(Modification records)
=======

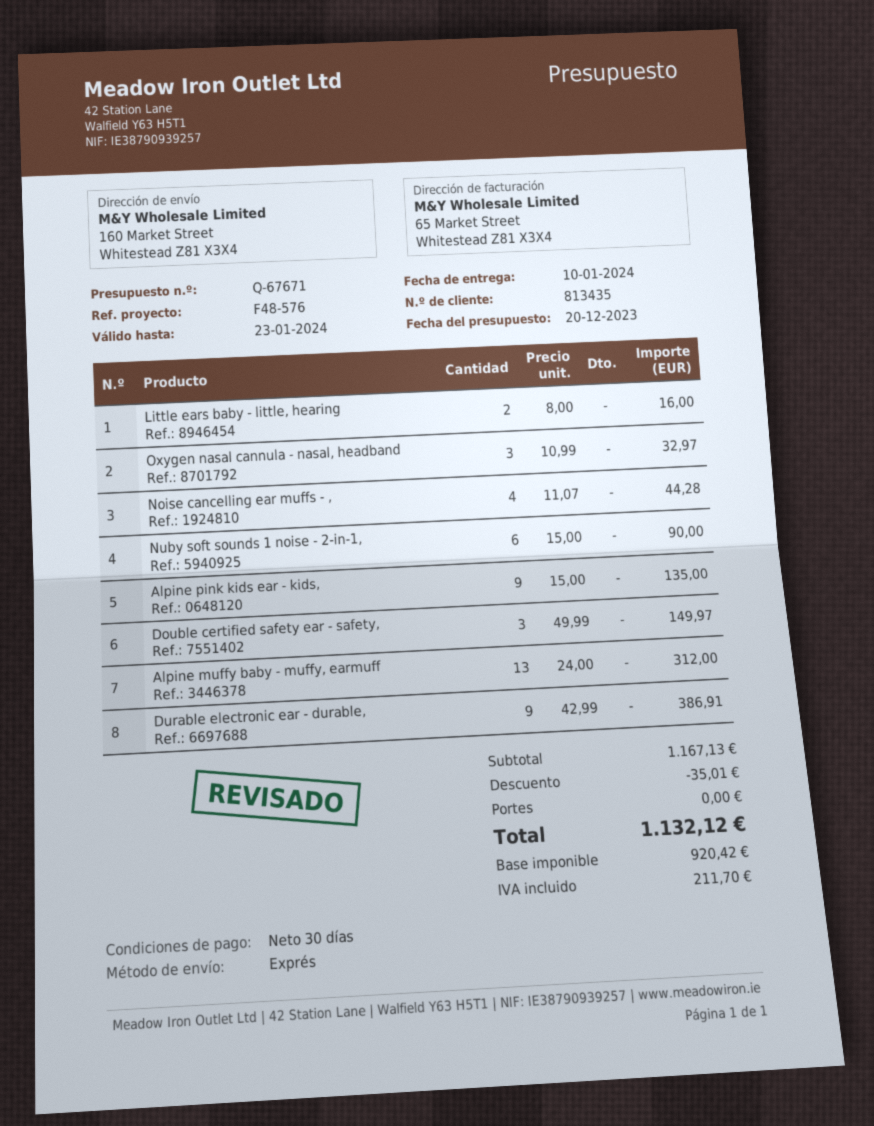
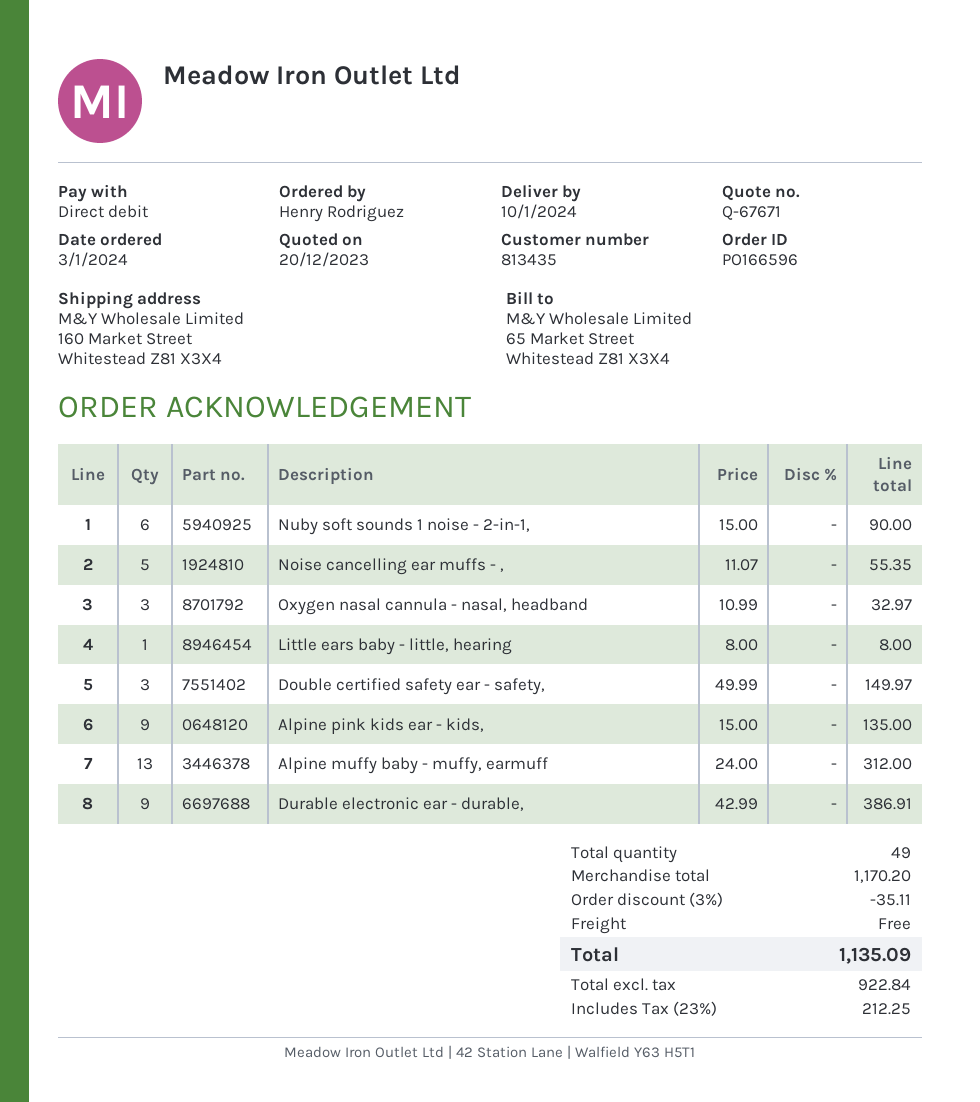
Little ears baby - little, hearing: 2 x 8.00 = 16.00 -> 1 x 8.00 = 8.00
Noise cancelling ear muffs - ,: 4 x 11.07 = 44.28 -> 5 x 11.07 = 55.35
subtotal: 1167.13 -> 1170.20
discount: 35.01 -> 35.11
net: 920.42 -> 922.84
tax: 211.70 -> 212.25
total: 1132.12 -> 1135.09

=======

> Task to complete:
Could you retype all the entries above exactly, without the pictures?

> Task output:
Little ears baby - little, hearing: 2 x 8.00 = 16.00 -> 1 x 8.00 = 8.00
Noise cancelling ear muffs - ,: 4 x 11.07 = 44.28 -> 5 x 11.07 = 55.35
subtotal: 1167.13 -> 1170.20
discount: 35.01 -> 35.11
net: 920.42 -> 922.84
tax: 211.70 -> 212.25
total: 1132.12 -> 1135.09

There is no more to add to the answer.